La sombra divina en Indochina
23 de marzo de 2024
—Hay una historia más, Robles —dijo finalmente, con voz grave—. Una que no encontrarás en los registros oficiales. Ni siquiera en las listas de medallas y honores que he dedicado mi vida a recopilar.
Mi interés, como siempre, despertó ante lo no dicho, lo enterrado en la sombra de los relatos oficiales.
—¿Dónde y cuándo? —pregunté, tomando la pluma entre mis dedos con anticipación.
El historiador se inclinó hacia adelante, sus ojos brillando detrás de las lentes.
—Indochina, 1904. Una colonia francesa que, para entonces, ya había conocido más que su justa cuota de tragedias.
Me explicó que, en ese año, un pequeño asentamiento en las profundidades de la selva comenzó a sufrir una serie de fenómenos inexplicables. Los trabajadores y soldados coloniales reportaban desapariciones nocturnas, voces susurrando en la oscuridad y una extraña neblina que parecía arrastrarse desde el río cercano, envolviendo el pueblo en un sudario húmedo y opresivo.—La gente hablaba de un demonio de la selva —dijo el historiador—. Un espíritu que devoraba a los vivos y sembraba el miedo en los corazones de los más valientes.
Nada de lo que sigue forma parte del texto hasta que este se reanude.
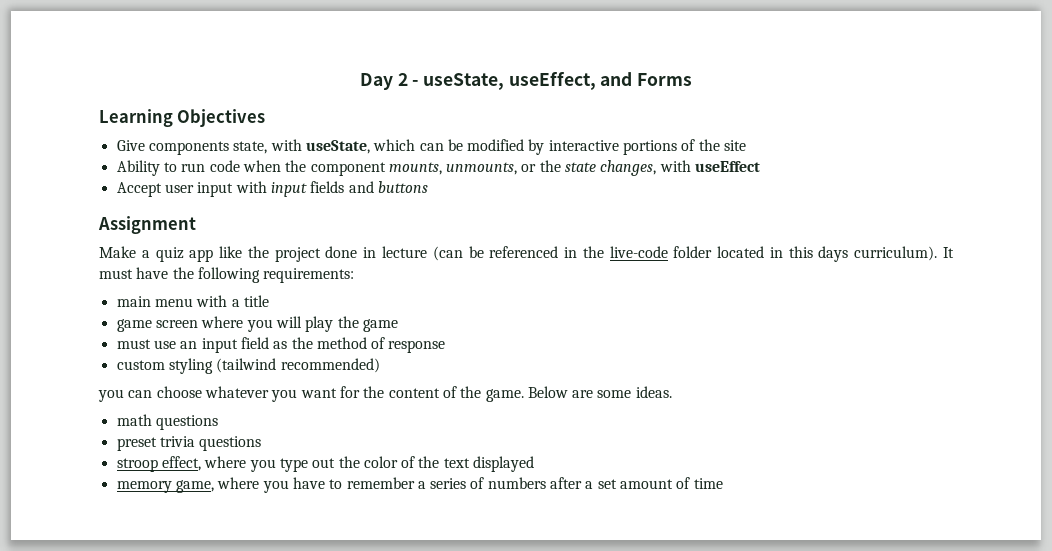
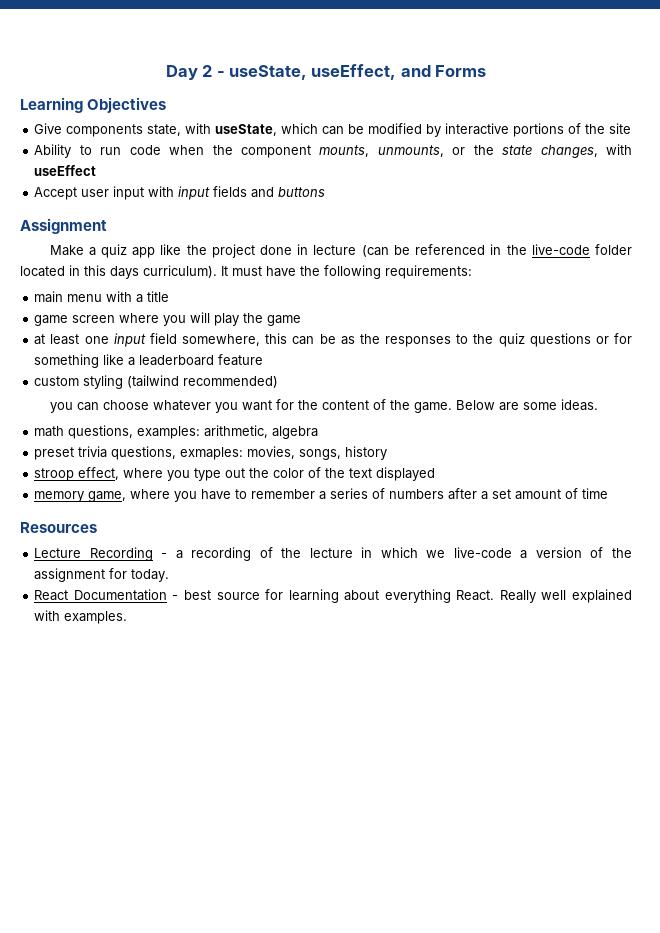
- must use an input field as the method of response
+ at least one input field somewhere, this can be as the responses to the quiz questions or for something like a leaderboard feature
- math questions
- preset trivia questions
+ math questions, examples: arithmetic, algebra
+ preset trivia questions, exmaples: movies, songs, history
+ Resources
+ Lecture Recording - a recording of the lecture in which we live-code a version of the assignment for today.
+ React Documentation - best source for learning about everything React. Really well explained with examples.

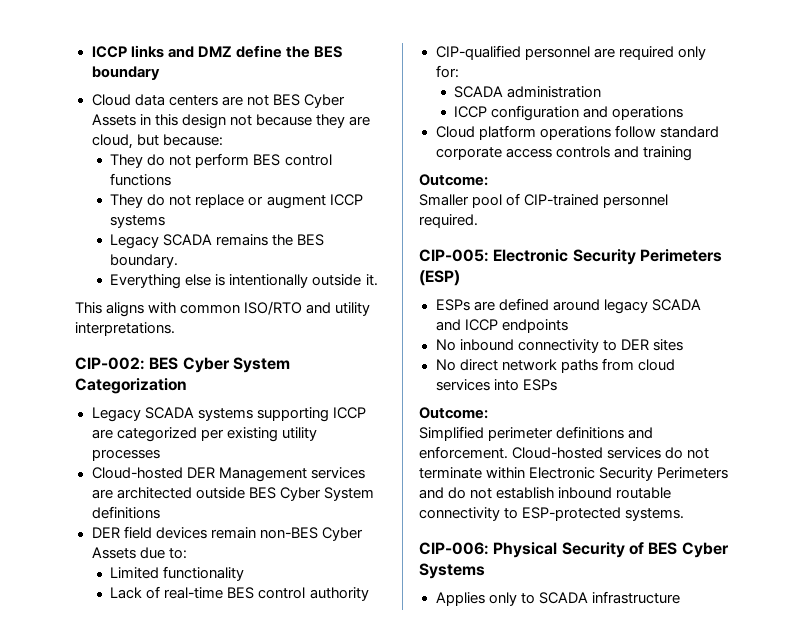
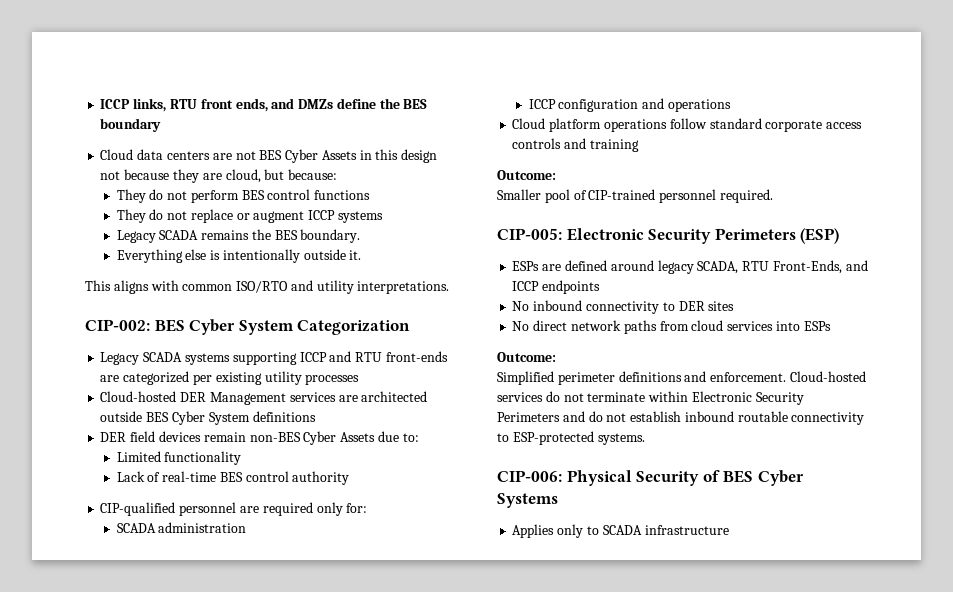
- ICCP links and DMZ define the BES boundary
+ ICCP links, RTU front ends, and DMZs define the BES boundary
- Legacy SCADA systems supporting ICCP are categorized per existing utility processes
+ Legacy SCADA systems supporting ICCP and RTU front-ends are categorized per existing utility processes
- ESPs are defined around legacy SCADA and ICCP endpoints
+ ESPs are defined around legacy SCADA, RTU Front-Ends, and ICCP endpoints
Ignacio Cruz estaba allí, aunque no como un soldado ni como un representante oficial del gobierno argentino. Según los registros extraoficiales, su presencia fue solicitada por un comandante francés que había trabajado con él previamente.
—¿Y qué hizo Cruz? —inquirí, impaciente.
El historiador sonrió de forma tenue.
—Lo que siempre hacía: investigó. Caminó entre la gente, escuchó sus relatos. Según testigos, pasó noches enteras en el borde de la selva, esperando, observando. Y un día, desapareció durante tres días completos.
El silencio que siguió a esa declaración pesaba en el aire.
—Cuando regresó, el pueblo ya no volvió a ver la niebla —continuó el historiador—. No más desapariciones, no más voces. Cruz nunca habló de lo que encontró, ni de lo que hizo en esos tres días. Pero dejó una advertencia: Nunca perturben el río.
Me quedé en silencio, absorbiendo las palabras. La imagen de Cruz enfrentándose a un mal invisible, solo y resuelto, calaba profundo en mi mente. El historiador recogió una taza de té de su escritorio y lo alzó, como si brindara por la memoria de un viejo camarada.
—Cruz no recibió medallas por Indochina —dijo—. Pero si preguntas a los descendientes de aquellos que vivieron allí, aún cuentan historias sobre el hombre que desafió al demonio del río.
Con eso Juliette me informo que la entrevista llegó a su fin. Mientras el historiador cerraba la puerta tras de mí, no pude evitar sentir un extraño respeto por la figura de Ignacio Cruz. No por las medallas que colgaban de su pecho, sino por las batallas invisibles que había librado, las que no se grababan en bronce ni se registraban en libros de historia.
Fuera, el viento de París me envolvía, pero mi mente estaba en otra parte, en una selva lejana donde los ríos guardan secretos y los héroes no siempre llevan uniforme.